Como en la ocupada mente de Emeterio no
quedaba espacio para ninguna otra decisión que no fuera la de seguirla, sin
pensárselo avanzó detrás de aquel hermoso trasero, que se movía con vaivenes
que podían marear al más experto marinero, hasta llegar a una acogedora
habitación donde se encontraba la tele, una mesita y un gran sofá.
-Acomódate, hijo, que
yo te voy a preparar unos aperitivos que te vas a chupar los dedos.
Mientras él manipulaba el mando televisivo, ella le animó
a que bebiera y comiera de aquellos jugosos embutidos de tan buena
presencia, a los que pronto les dio fin.
-¡Tenias hambre, eh!
–Sonó tras de él la cálida voz de la hermosa Ramona, cada vez más cercana a su
nuca. Segundos después un elástico roce presionó sus espaldas, a la vez que
unas hábiles manos masajeaban sus endurecidos músculos cervicales.
-Estás muy tenso,
relájate.
Las expertas manos de la panadera deslizaron sus caricias hacia el
inexplorado pecho del muchacho, en el
cual, un tambor interior parecía querer salirse.
-Deja la tele y
sintonízame a mí, que estoy necesitada de que alguien me ponga a tono.
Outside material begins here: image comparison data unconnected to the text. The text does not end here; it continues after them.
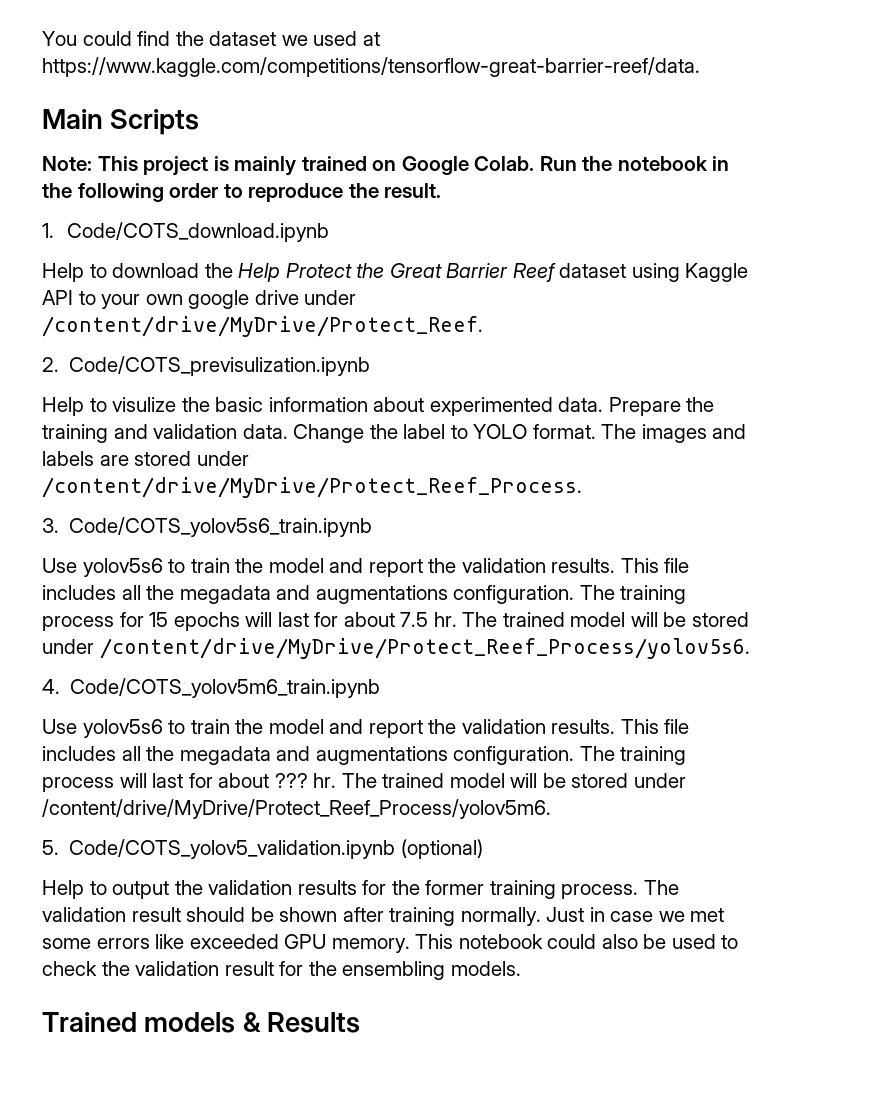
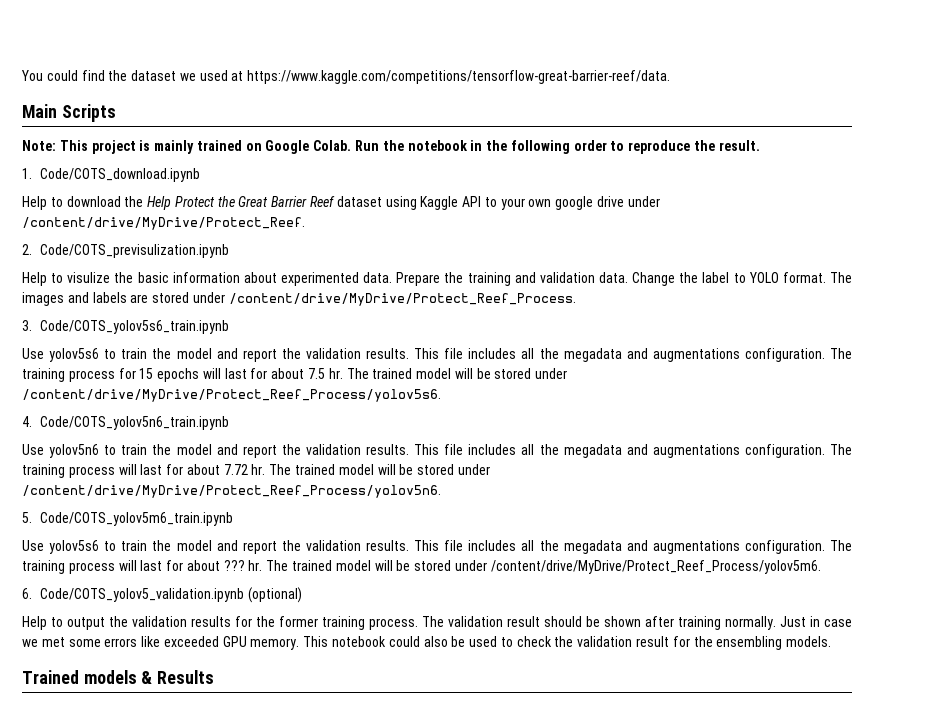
- 4. Code/COTS_yolov5m6_train.ipynb
+ 4. Code/COTS_yolov5n6_train.ipynb
+ Use yolov5n6 to train the model and report the validation results. This file includes all the megadata and augmentations configuration. The training process will last for about 7.72 hr. The trained model will be stored under /content/drive/MyDrive/Protect_Reef_Process/yolov5n6.
+ 5. Code/COTS_yolov5m6_train.ipynb
- 5. Code/COTS_yolov5_validation.ipynb (optional)
+ 6. Code/COTS_yolov5_validation.ipynb (optional)

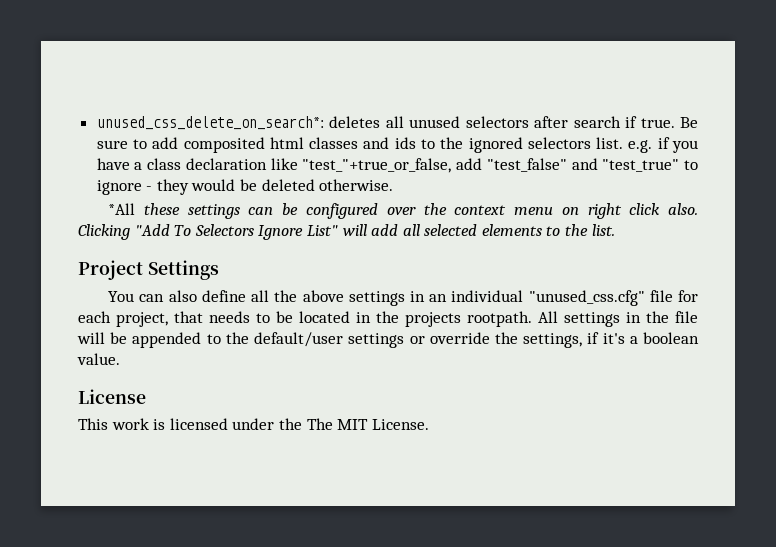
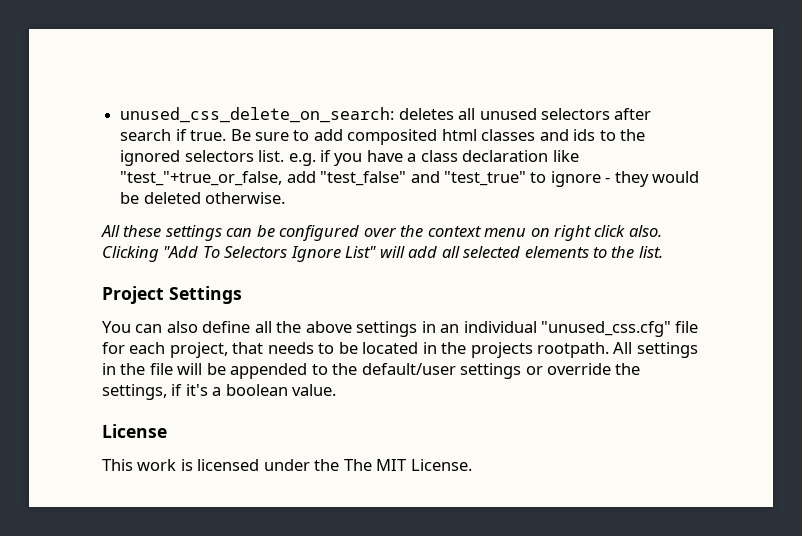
- unused_css_delete_on_search*: deletes all unused selectors after search if true.
+ unused_css_delete_on_search: deletes all unused selectors after search if true.
- *All these settings can be configured over the context menu on right click also.
+ All these settings can be configured over the context menu on right click also.

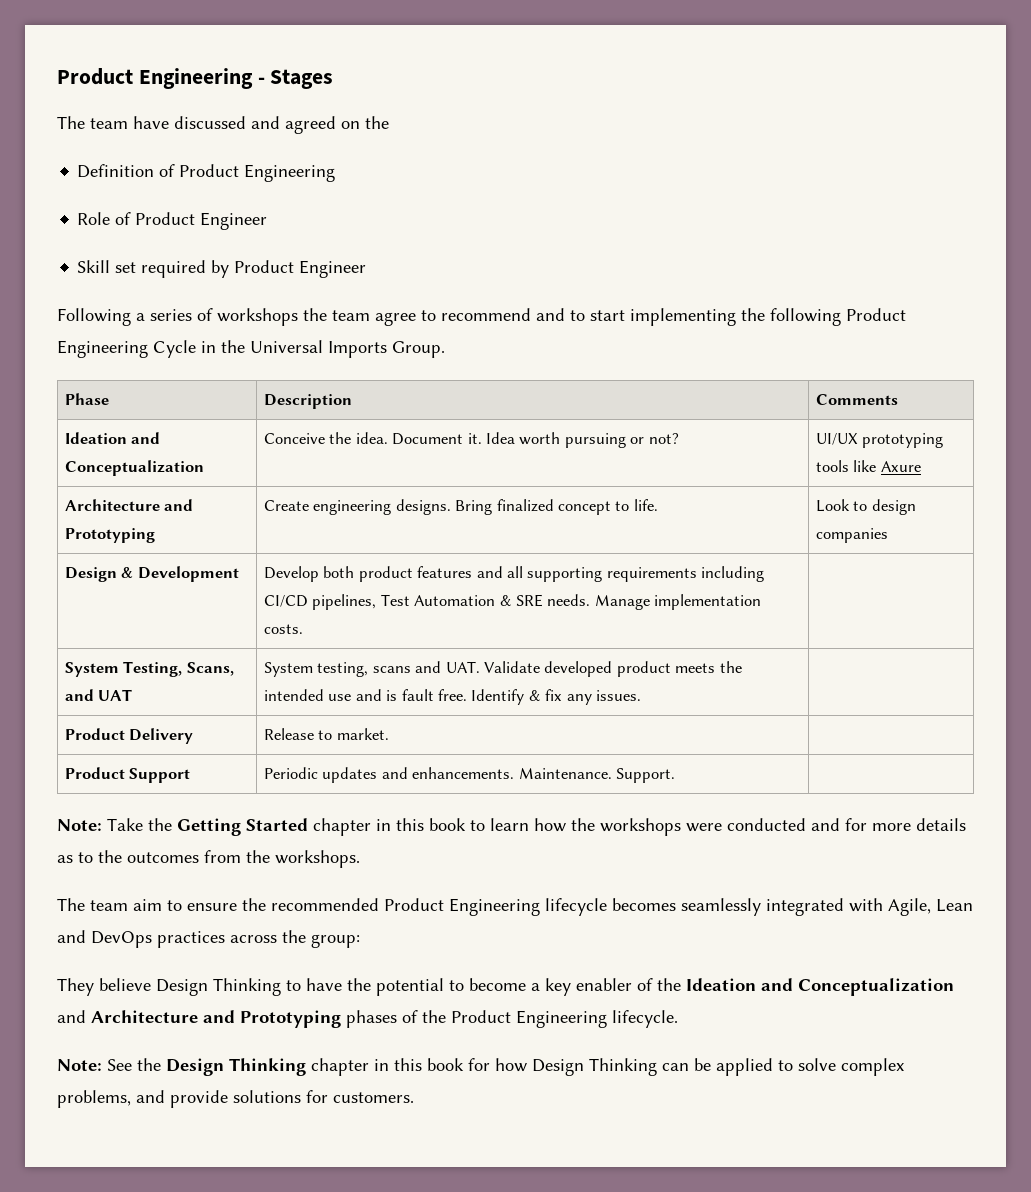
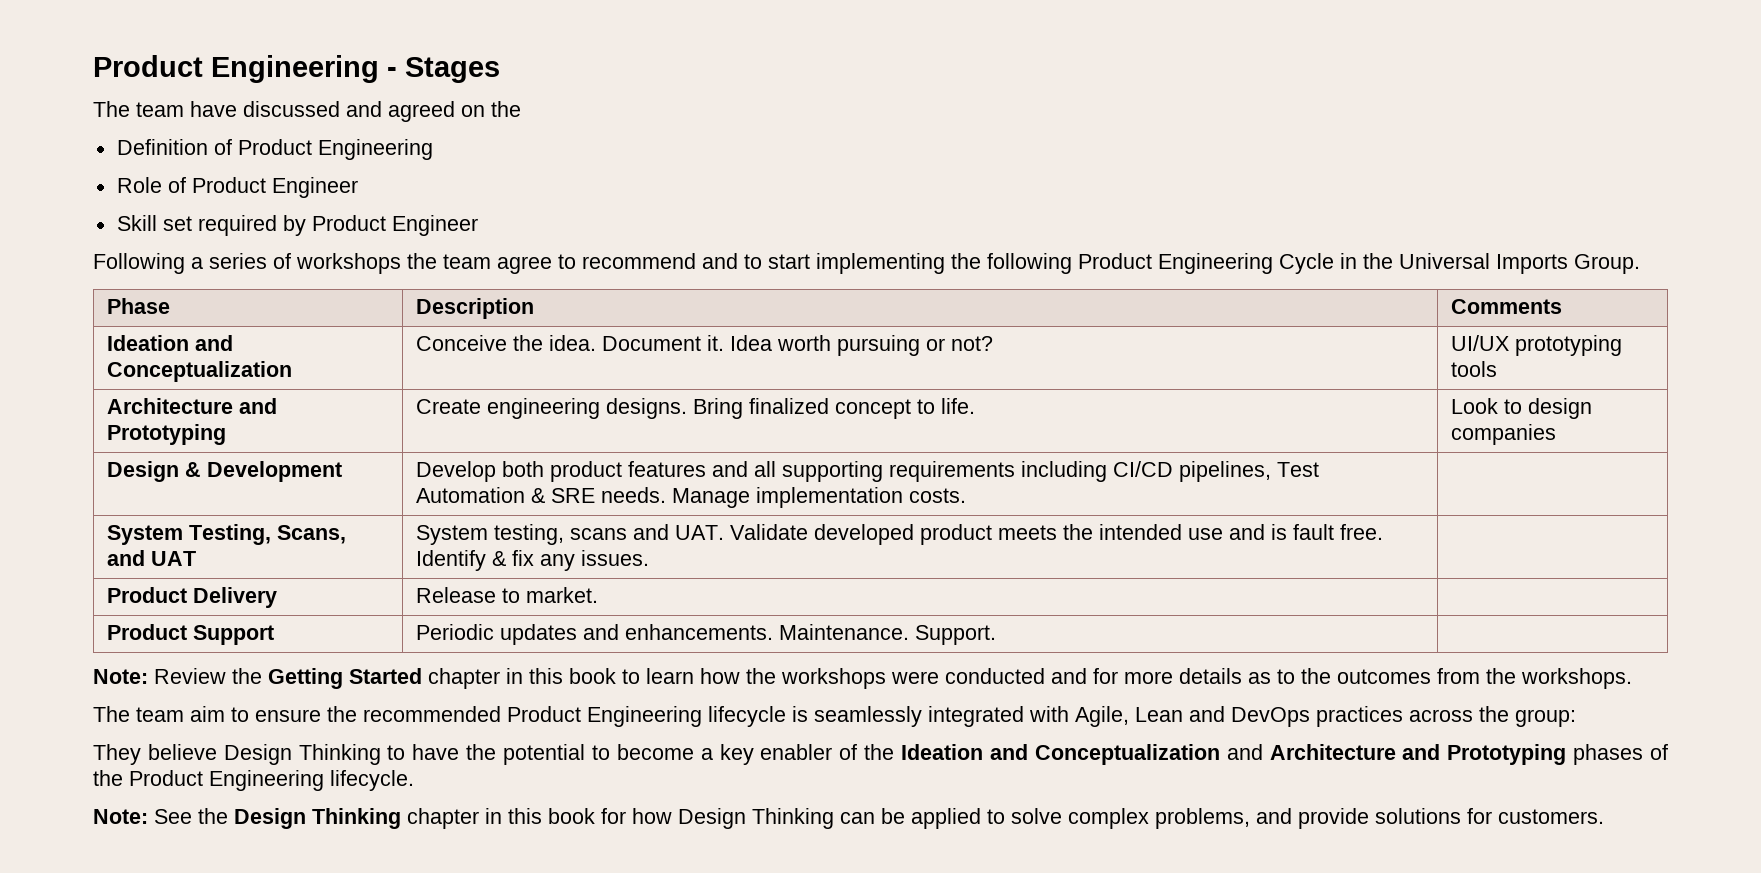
- Ideation and Conceptualization | Conceive the idea. Document it. Idea worth pursuing or not? | UI/UX prototyping tools like Axure
+ Ideation and Conceptualization | Conceive the idea. Document it. Idea worth pursuing or not? | UI/UX prototyping tools
- Note: Take the Getting Started chapter in this book to learn how the workshops were conducted and for more details as to the outcomes from the workshops.
+ Note: Review the Getting Started chapter in this book to learn how the workshops were conducted and for more details as to the outcomes from the workshops.
- The team aim to ensure the recommended Product Engineering lifecycle becomes seamlessly integrated with Agile, Lean and DevOps practices across the group:
+ The team aim to ensure the recommended Product Engineering lifecycle is seamlessly integrated with Agile, Lean and DevOps practices across the group:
Con un sencillo movimiento el articulado sofá,
quedó trasformado en cama, mientras que ella, sin dejar de acariciarlo, lo iba
desnudando con el armonioso juego de sus manos. La desabrochada bata y las
pequeñas prendas interiores de la desenvuelta mujer, cayeron al suelo como muda
invernal que deja paso a una hermosa primavera.
-Ven aquí y no me
cojas frio.-Dijo la amante seductora mientras abría sus acogedoras caricias a
un receptor abrazo que arropó casi por completo a aquella cimbreante figura que
no paraba de mover cada uno de los seiscientos cincuenta músculos con los que
estaba dotado su fibroso cuerpo.
Aquellos dos cuerpos, seguramente viajaron a
alguna dimensión de indescriptibles coordenadas donde está permitido ir, pero
nunca quedarse, por lo que después de una prolongada estancia, tuvieron que
regresar de aquel placentero ensueño del que tardaron en despertar.
-Es tarde.-Dijo
ella.-Tendrás que irte.
-Sí, cada uno debe de
vivir su vida.-Dijo él mientras se vestía.
-Llévate tu bollo.-Le
recomendó ella preocupada por su desgastada vigorosidad.
-Si tú me lo dices me
lo llevaré aunque voy altamente satisfecho.
Al salir a la calle, el joven estudiante
percibió como lejano el bullicio que lo rodeaba, su algodonado cuerpo estaba
aislado de toda inclemencia exterior, sintiendo que casi levitaba. Más un aroma
de pan y besos lo acompañó como incrustado recuerdo de su existencia hasta que
su juventud llegó a una avanzada edad.